Exercise data:
-- Opening Marker --
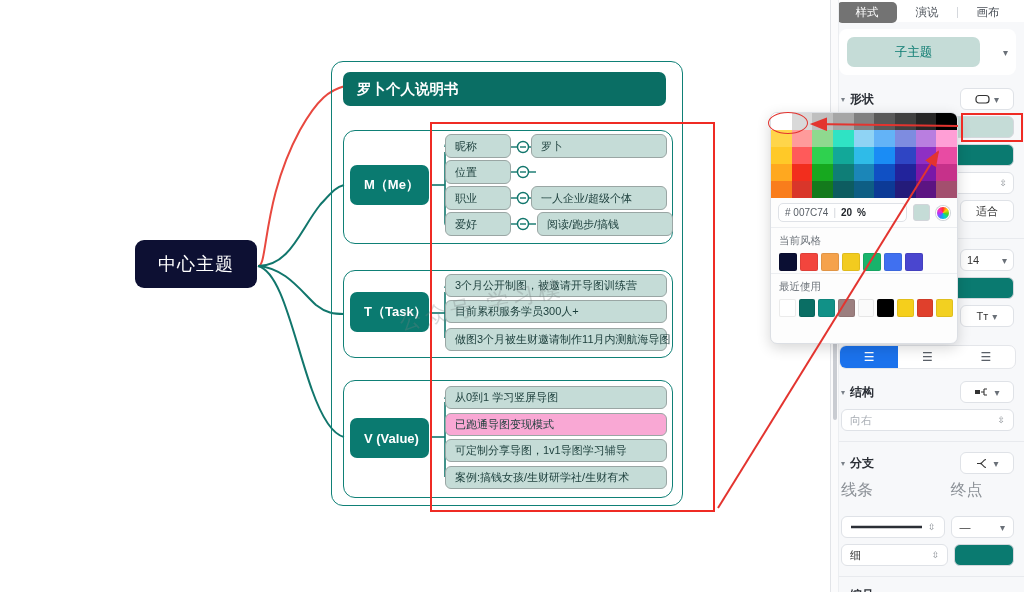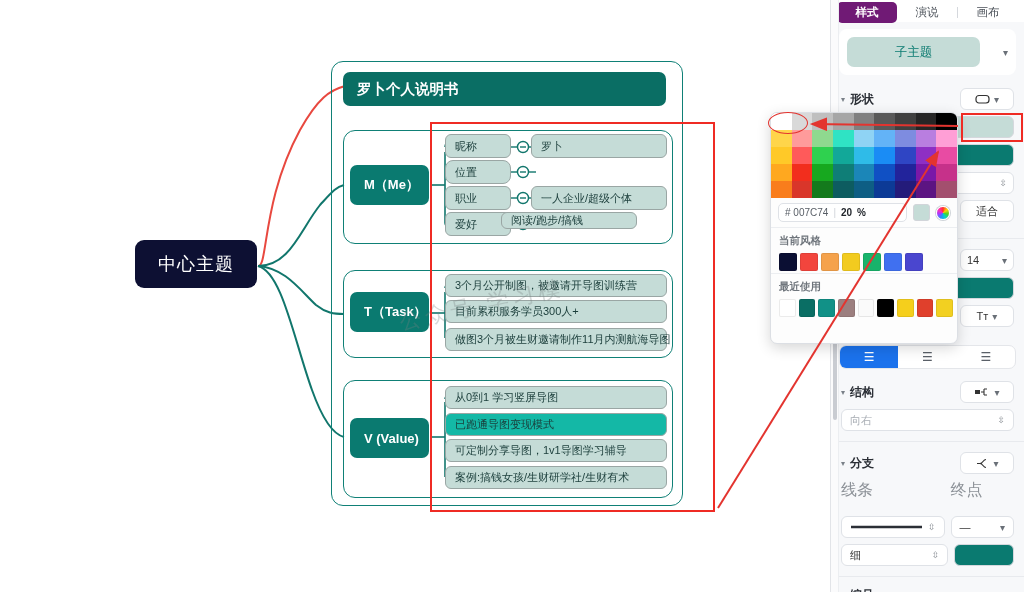--- a/index.html
+++ b/index.html
@@ -75,21 +75,21 @@
   }
 
   
   #panel {
     position:absolute; right:0; top:0; width:194px; height:592px;
     background:#f7f8fa; border-left:1px solid #e2e4e8;
     font-size:11px; color:#30343b;
   }
   #tabs { display:flex; align-items:center; height:22px; padding:2px 6px 0 6px; background:#fff; }
   .tab { flex:1; text-align:center; font-size:11.5px; color:#4a5058; padding:3px 0; border-radius:5px; }
-  .tab.active { background:#701a75; color:#fff; font-weight:bold; }
+  .tab.active { background:#737373; color:#fff; font-weight:normal; }
   .tab-sep { width:1px; height:11px; background:#d5d8dd; }
 
   .p-card { background:#fff; margin:7px 8px; border-radius:8px; padding:8px; }
   #subtheme-row { display:flex; align-items:center; gap:23px; }
   #subtheme-pill {
     flex:1; height:30px; background:#c5dcd7; border-radius:7px;
     display:flex; align-items:center; justify-content:center;
     color:#0a7a70; font-size:12.5px;
   }
   .chev { color:#6a7078; font-size:10px; }
@@ -143,21 +143,21 @@
     height:19px; display:flex; align-items:center; padding:0 6px; gap:5px;
     font-size:10px; color:#585e66;
   }
   #hexbox .pct { font-weight:bold; color:#23272d; }
   #hex-preview { width:17px; height:17px; background:#c5dcd7; border:1px solid #d2d5da; border-radius:3px; }
   #wheel {
     width:14px; height:14px; border-radius:50%;
     background:conic-gradient(#ff2d2d,#ffd400,#46d62b,#00d4c8,#2b8cff,#a33cff,#ff2db5,#ff2d2d);
     border:1.5px solid #fff; box-shadow:0 0 0 1px #cfd3d8;
   }
-  .psec { padding:6px 4px 2px 8px; border-top:1px solid #eceef1;font-weight:bold; }
+  .psec { padding:6px 4px 2px 8px; border-top:1px solid #eceef1; }
   .psec .t { font-size:10.5px; color:#6f757c; margin-bottom:5px; }
   .prow { display:flex; gap:3px; }
   .prow div { width:18px; height:18px; border-radius:2px; }
 
   
   #ann-svg { position:absolute; left:0; top:0; width:1024px; height:592px; pointer-events:none; }
   #ann-circle {
     position:absolute; left:768px; top:112px; width:40px; height:22px;
     border:1.8px solid #e3342f; border-radius:50%;
   }
@@ -235,33 +235,33 @@
     <div class="group-box" style="left:343px;top:130px;width:330px;height:114px;"></div>
     <div class="node cat-node" style="left: 350px; top: 165px; width: 79px; background: rgb(10, 122, 112);">
       <span>M（Me）</span>
     </div>
     <div class="leaf k" style="left: 445px; top: 134px; width: 66px; height: 24px; background: rgb(197, 220, 215);">
       <span>昵称</span>
     </div>
     <div class="leaf v" style="left: 531px; top: 134px; width: 136px; height: 24px; background: rgb(197, 220, 215);">
       <span>罗卜</span>
     </div>
-    <div class="leaf k" style="left: 445px; top: 160px; width: 66px; height: 24px; background: rgb(197, 220, 215); border-radius: 8px;">
+    <div class="leaf k" style="left: 445px; top: 160px; width: 66px; height: 24px; background: rgb(197, 220, 215);">
       <span>位置</span>
     </div>
     <div class="leaf k" style="left: 445px; top: 186px; width: 66px; height: 24px; background: rgb(197, 220, 215);">
       <span>职业</span>
     </div>
     <div class="leaf v" style="left: 531px; top: 186px; width: 136px; height: 24px; background: rgb(197, 220, 215);">
       <span>一人企业/超级个体</span>
     </div>
     <div class="leaf k" style="left: 445px; top: 212px; width: 66px; height: 24px; background: rgb(197, 220, 215);">
       <span>爱好</span>
     </div>
-    <div class="leaf v" style="left: 501px; top: 212px; width: 136px; height: 17px; background: rgb(197, 220, 215);">
+    <div class="leaf v" style="left: 537px; top: 212px; width: 136px; height: 24px; background: rgb(197, 220, 215);">
       <span>阅读/跑步/搞钱</span>
     </div>
 
     <div class="group-box" style="left:343px;top:270px;width:330px;height:88px;"></div>
     <div class="node cat-node" style="left: 350px; top: 292px; width: 79px; background: rgb(10, 122, 112);">
       <span>T（Task）</span>
     </div>
     <div class="leaf" style="left: 445px; top: 274px; width: 222px; height: 23px; background: rgb(197, 220, 215);">
       <span>3个月公开制图，被邀请开导图训练营</span>
     </div>
@@ -272,21 +272,21 @@
       <span>做图3个月被生财邀请制作11月内测航海导图</span>
     </div>
 
     <div class="group-box" style="left:343px;top:380px;width:330px;height:118px;"></div>
     <div class="node cat-node" style="left: 350px; top: 418px; width: 79px; background: rgb(10, 122, 112);">
       <span>V (Value)</span>
     </div>
     <div class="leaf" style="left: 445px; top: 386px; width: 222px; height: 23px; background: rgb(197, 220, 215);">
       <span>从0到1 学习竖屏导图</span>
     </div>
-    <div class="leaf" style="left: 445px; top: 413px; width: 222px; height: 23px; background: #14b8a6;">
+    <div class="leaf" style="left: 445px; top: 413px; width: 222px; height: 23px; background: #f9a8d4;">
       <span>已跑通导图变现模式</span>
     </div>
     <div class="leaf" style="left: 445px; top: 439px; width: 222px; height: 23px; background: rgb(197, 220, 215);">
       <span>可定制分享导图，1v1导图学习辅导</span>
     </div>
     <div class="leaf" style="left: 445px; top: 466px; width: 222px; height: 23px; background: rgb(197, 220, 215);">
       <span>案例:搞钱女孩/生财研学社/生财有术</span>
     </div>
 
     <div id="watermark">公众号·学习模</div>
-- Closing Marker --
How to complete this task: Return the full material word for word. Do not include the pictures.

Solution for this exercise:
--- a/index.html
+++ b/index.html
@@ -75,21 +75,21 @@
   }
 
   
   #panel {
     position:absolute; right:0; top:0; width:194px; height:592px;
     background:#f7f8fa; border-left:1px solid #e2e4e8;
     font-size:11px; color:#30343b;
   }
   #tabs { display:flex; align-items:center; height:22px; padding:2px 6px 0 6px; background:#fff; }
   .tab { flex:1; text-align:center; font-size:11.5px; color:#4a5058; padding:3px 0; border-radius:5px; }
-  .tab.active { background:#701a75; color:#fff; font-weight:bold; }
+  .tab.active { background:#737373; color:#fff; font-weight:normal; }
   .tab-sep { width:1px; height:11px; background:#d5d8dd; }
 
   .p-card { background:#fff; margin:7px 8px; border-radius:8px; padding:8px; }
   #subtheme-row { display:flex; align-items:center; gap:23px; }
   #subtheme-pill {
     flex:1; height:30px; background:#c5dcd7; border-radius:7px;
     display:flex; align-items:center; justify-content:center;
     color:#0a7a70; font-size:12.5px;
   }
   .chev { color:#6a7078; font-size:10px; }
@@ -143,21 +143,21 @@
     height:19px; display:flex; align-items:center; padding:0 6px; gap:5px;
     font-size:10px; color:#585e66;
   }
   #hexbox .pct { font-weight:bold; color:#23272d; }
   #hex-preview { width:17px; height:17px; background:#c5dcd7; border:1px solid #d2d5da; border-radius:3px; }
   #wheel {
     width:14px; height:14px; border-radius:50%;
     background:conic-gradient(#ff2d2d,#ffd400,#46d62b,#00d4c8,#2b8cff,#a33cff,#ff2db5,#ff2d2d);
     border:1.5px solid #fff; box-shadow:0 0 0 1px #cfd3d8;
   }
-  .psec { padding:6px 4px 2px 8px; border-top:1px solid #eceef1;font-weight:bold; }
+  .psec { padding:6px 4px 2px 8px; border-top:1px solid #eceef1; }
   .psec .t { font-size:10.5px; color:#6f757c; margin-bottom:5px; }
   .prow { display:flex; gap:3px; }
   .prow div { width:18px; height:18px; border-radius:2px; }
 
   
   #ann-svg { position:absolute; left:0; top:0; width:1024px; height:592px; pointer-events:none; }
   #ann-circle {
     position:absolute; left:768px; top:112px; width:40px; height:22px;
     border:1.8px solid #e3342f; border-radius:50%;
   }
@@ -235,33 +235,33 @@
     <div class="group-box" style="left:343px;top:130px;width:330px;height:114px;"></div>
     <div class="node cat-node" style="left: 350px; top: 165px; width: 79px; background: rgb(10, 122, 112);">
       <span>M（Me）</span>
     </div>
     <div class="leaf k" style="left: 445px; top: 134px; width: 66px; height: 24px; background: rgb(197, 220, 215);">
       <span>昵称</span>
     </div>
     <div class="leaf v" style="left: 531px; top: 134px; width: 136px; height: 24px; background: rgb(197, 220, 215);">
       <span>罗卜</span>
     </div>
-    <div class="leaf k" style="left: 445px; top: 160px; width: 66px; height: 24px; background: rgb(197, 220, 215); border-radius: 8px;">
+    <div class="leaf k" style="left: 445px; top: 160px; width: 66px; height: 24px; background: rgb(197, 220, 215);">
       <span>位置</span>
     </div>
     <div class="leaf k" style="left: 445px; top: 186px; width: 66px; height: 24px; background: rgb(197, 220, 215);">
       <span>职业</span>
     </div>
     <div class="leaf v" style="left: 531px; top: 186px; width: 136px; height: 24px; background: rgb(197, 220, 215);">
       <span>一人企业/超级个体</span>
     </div>
     <div class="leaf k" style="left: 445px; top: 212px; width: 66px; height: 24px; background: rgb(197, 220, 215);">
       <span>爱好</span>
     </div>
-    <div class="leaf v" style="left: 501px; top: 212px; width: 136px; height: 17px; background: rgb(197, 220, 215);">
+    <div class="leaf v" style="left: 537px; top: 212px; width: 136px; height: 24px; background: rgb(197, 220, 215);">
       <span>阅读/跑步/搞钱</span>
     </div>
 
     <div class="group-box" style="left:343px;top:270px;width:330px;height:88px;"></div>
     <div class="node cat-node" style="left: 350px; top: 292px; width: 79px; background: rgb(10, 122, 112);">
       <span>T（Task）</span>
     </div>
     <div class="leaf" style="left: 445px; top: 274px; width: 222px; height: 23px; background: rgb(197, 220, 215);">
       <span>3个月公开制图，被邀请开导图训练营</span>
     </div>
@@ -272,21 +272,21 @@
       <span>做图3个月被生财邀请制作11月内测航海导图</span>
     </div>
 
     <div class="group-box" style="left:343px;top:380px;width:330px;height:118px;"></div>
     <div class="node cat-node" style="left: 350px; top: 418px; width: 79px; background: rgb(10, 122, 112);">
       <span>V (Value)</span>
     </div>
     <div class="leaf" style="left: 445px; top: 386px; width: 222px; height: 23px; background: rgb(197, 220, 215);">
       <span>从0到1 学习竖屏导图</span>
     </div>
-    <div class="leaf" style="left: 445px; top: 413px; width: 222px; height: 23px; background: #14b8a6;">
+    <div class="leaf" style="left: 445px; top: 413px; width: 222px; height: 23px; background: #f9a8d4;">
       <span>已跑通导图变现模式</span>
     </div>
     <div class="leaf" style="left: 445px; top: 439px; width: 222px; height: 23px; background: rgb(197, 220, 215);">
       <span>可定制分享导图，1v1导图学习辅导</span>
     </div>
     <div class="leaf" style="left: 445px; top: 466px; width: 222px; height: 23px; background: rgb(197, 220, 215);">
       <span>案例:搞钱女孩/生财研学社/生财有术</span>
     </div>
 
     <div id="watermark">公众号·学习模</div>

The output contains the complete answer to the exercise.